Excerpted data →
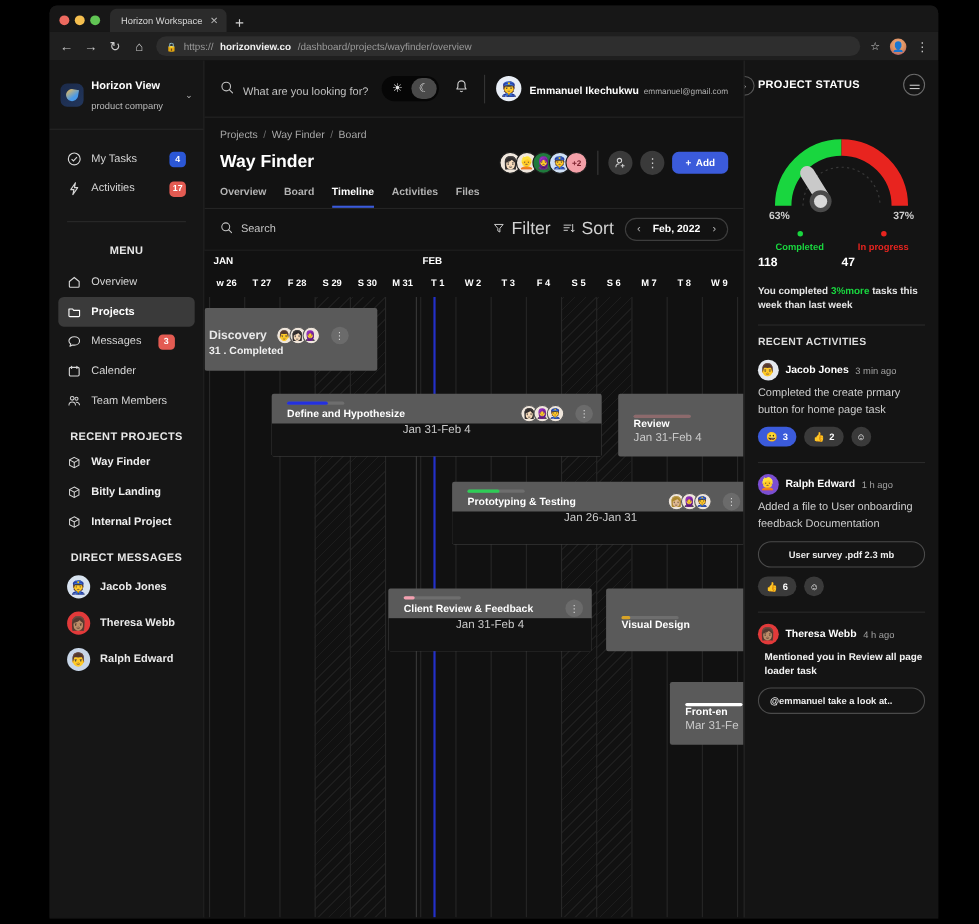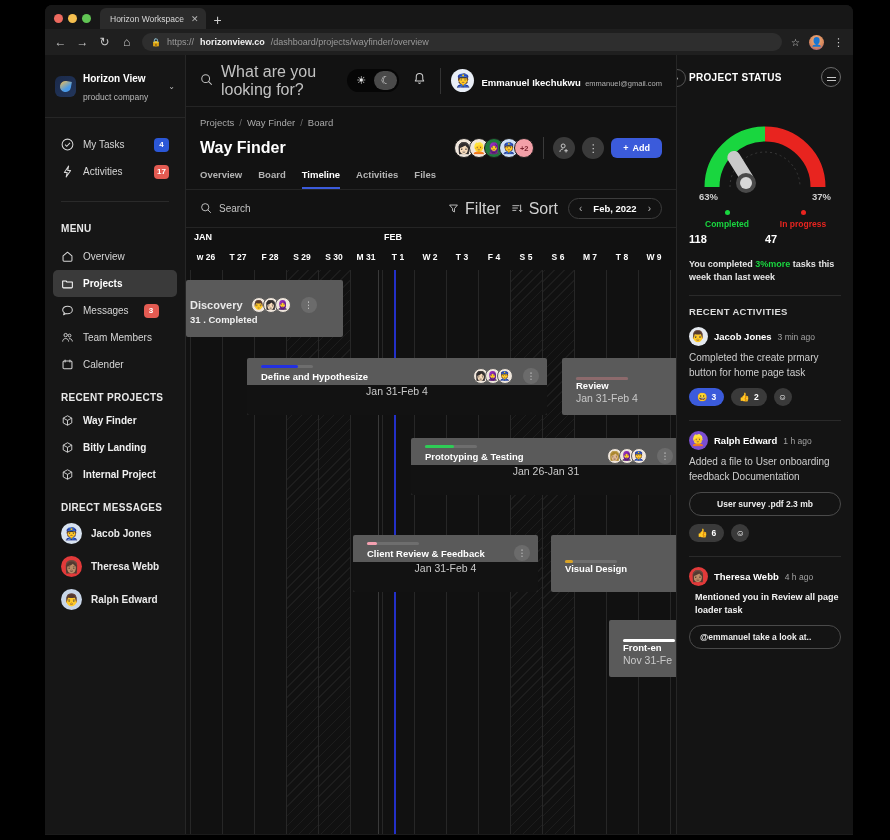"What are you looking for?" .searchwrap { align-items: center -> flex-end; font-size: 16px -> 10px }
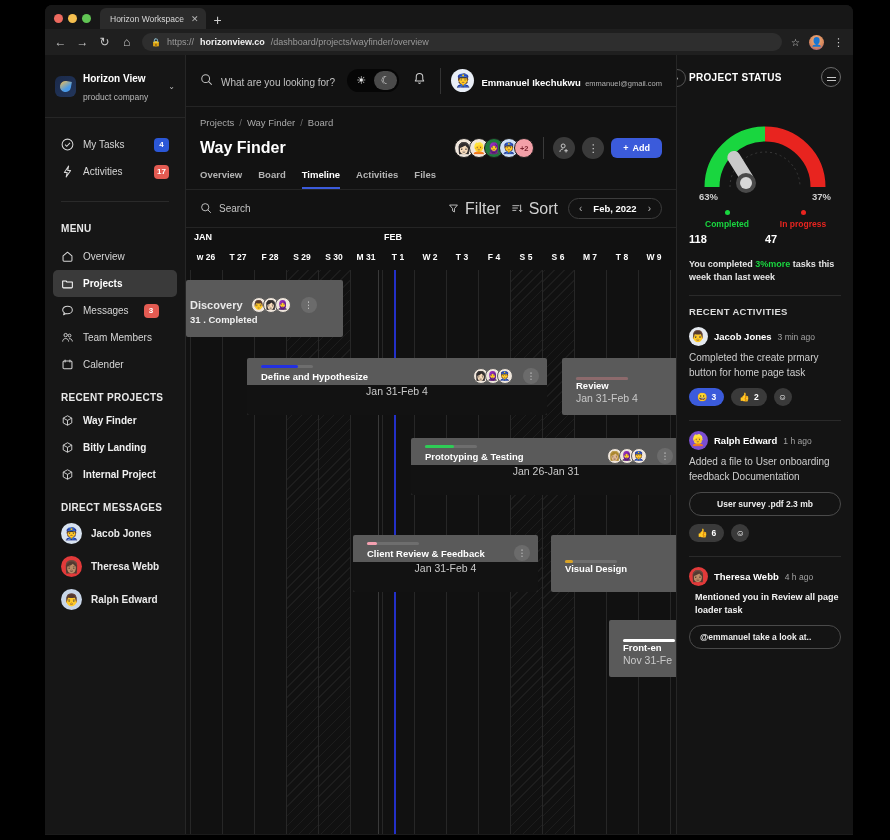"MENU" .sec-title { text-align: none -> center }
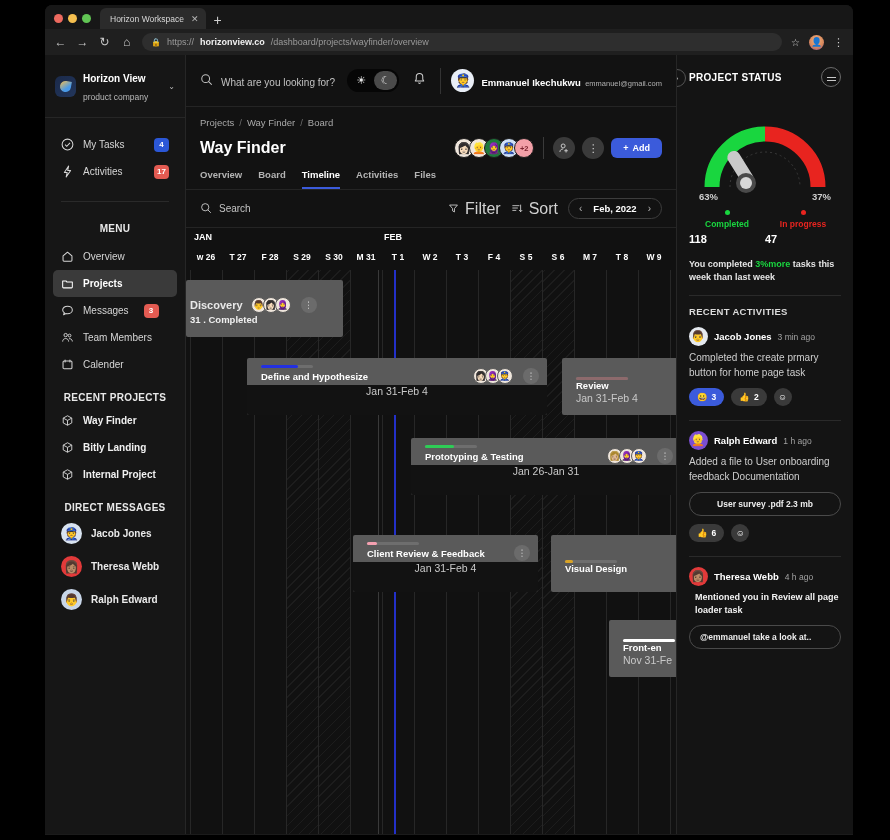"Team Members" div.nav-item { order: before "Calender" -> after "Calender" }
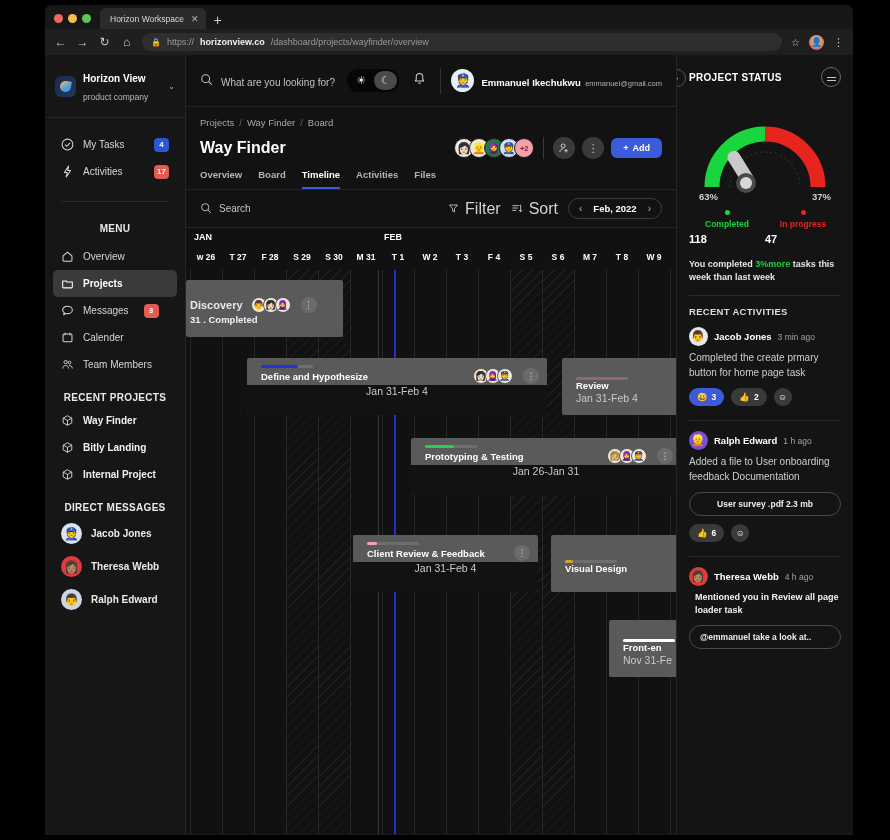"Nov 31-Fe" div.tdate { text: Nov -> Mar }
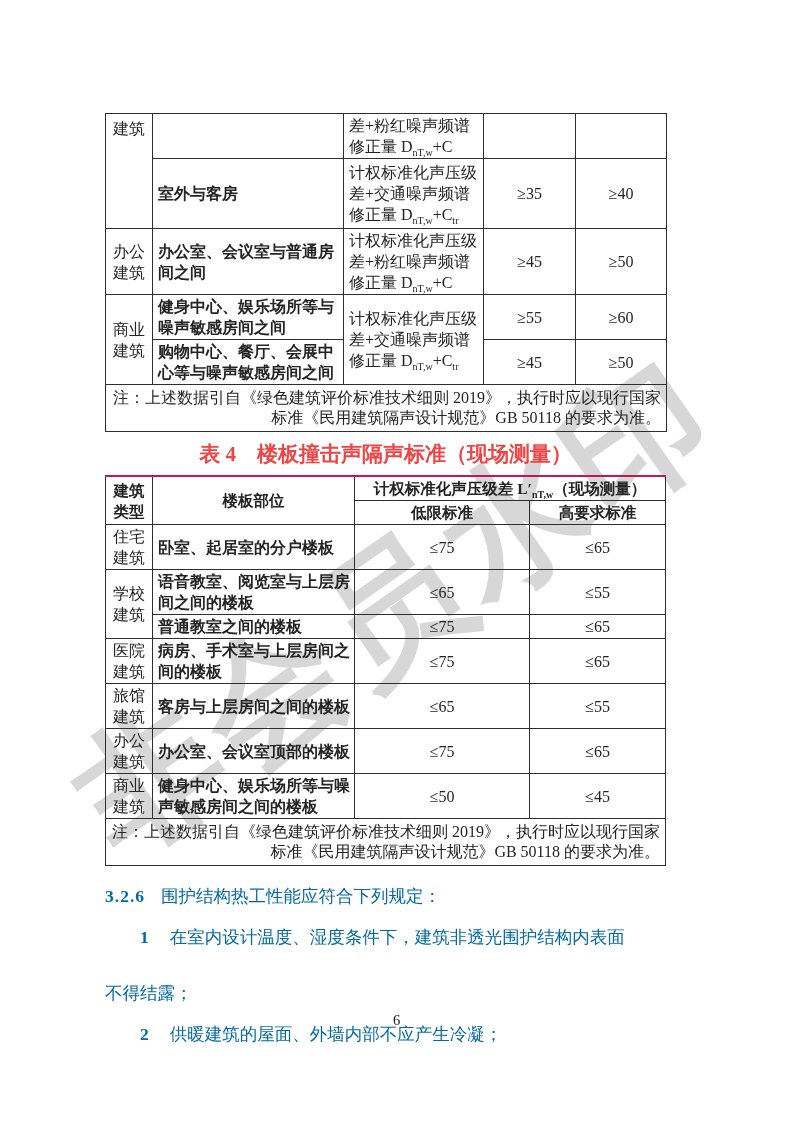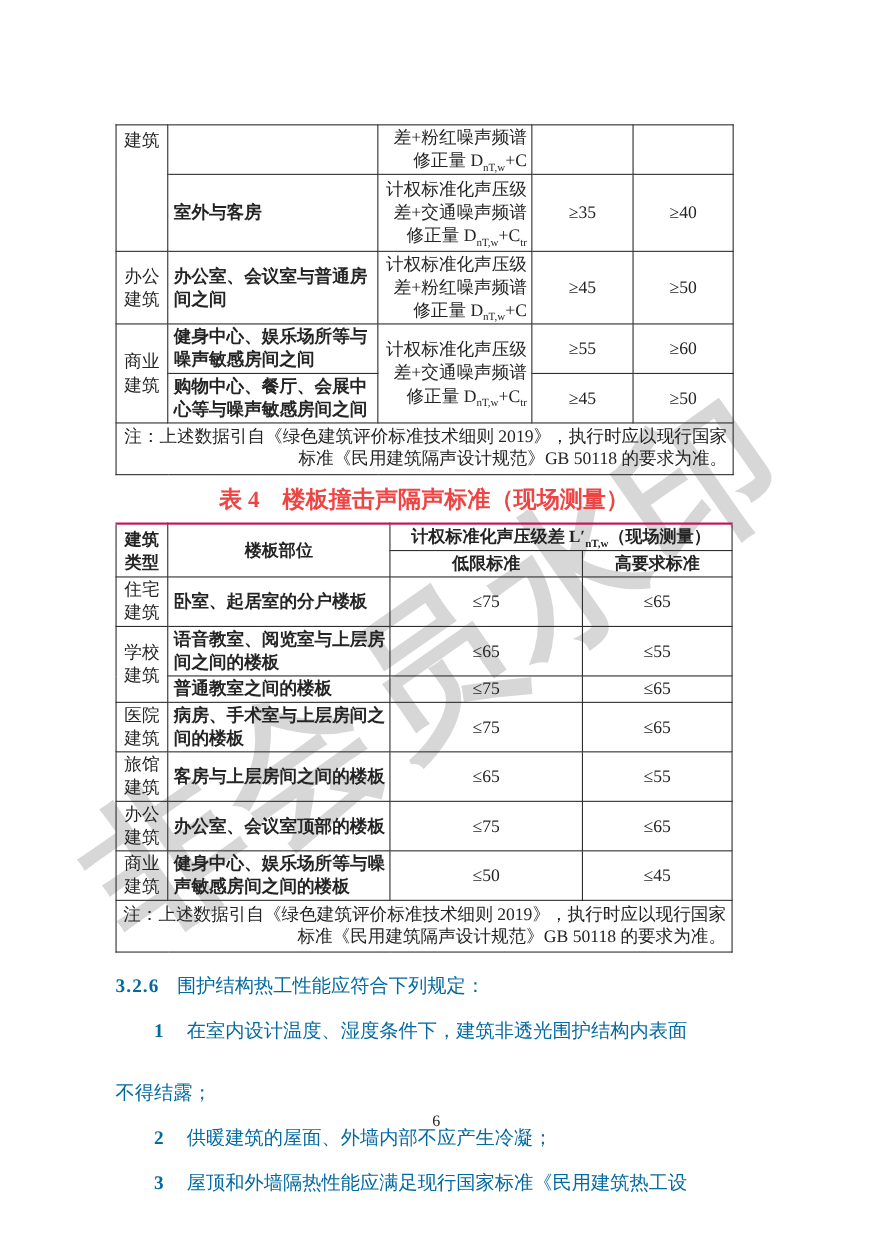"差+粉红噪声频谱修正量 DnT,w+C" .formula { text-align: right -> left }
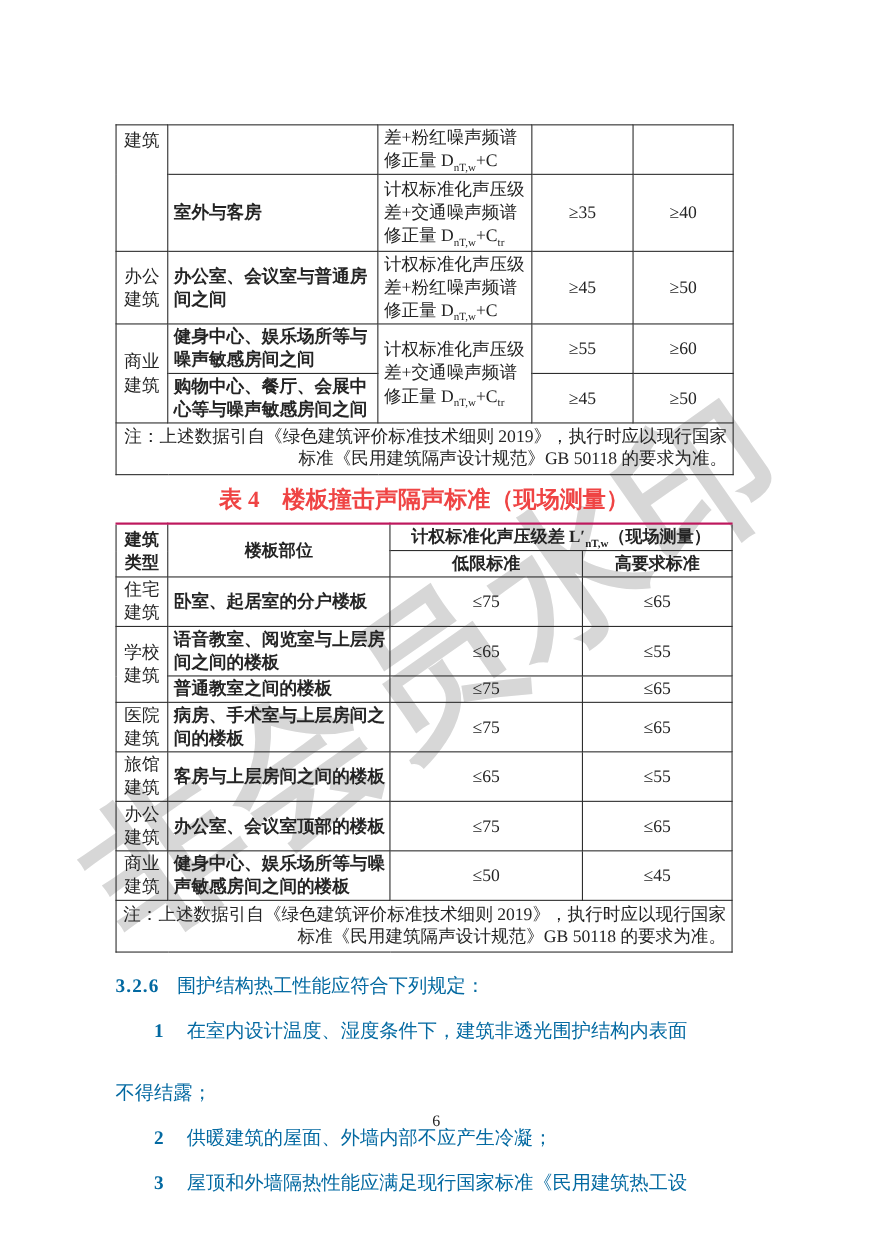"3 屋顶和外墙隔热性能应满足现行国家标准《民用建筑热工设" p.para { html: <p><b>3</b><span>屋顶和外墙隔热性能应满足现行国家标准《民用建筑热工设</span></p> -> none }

Task objective → Copy the material above in full and exactly, skipping pictures.

Answer below →
"What are you looking for?" .searchwrap { align-items: center -> flex-end; font-size: 16px -> 10px }
"MENU" .sec-title { text-align: none -> center }
"Team Members" div.nav-item { order: before "Calender" -> after "Calender" }
"Nov 31-Fe" div.tdate { text: Nov -> Mar }
"差+粉红噪声频谱修正量 DnT,w+C" .formula { text-align: right -> left }
"3 屋顶和外墙隔热性能应满足现行国家标准《民用建筑热工设" p.para { html: <p><b>3</b><span>屋顶和外墙隔热性能应满足现行国家标准《民用建筑热工设</span></p> -> none }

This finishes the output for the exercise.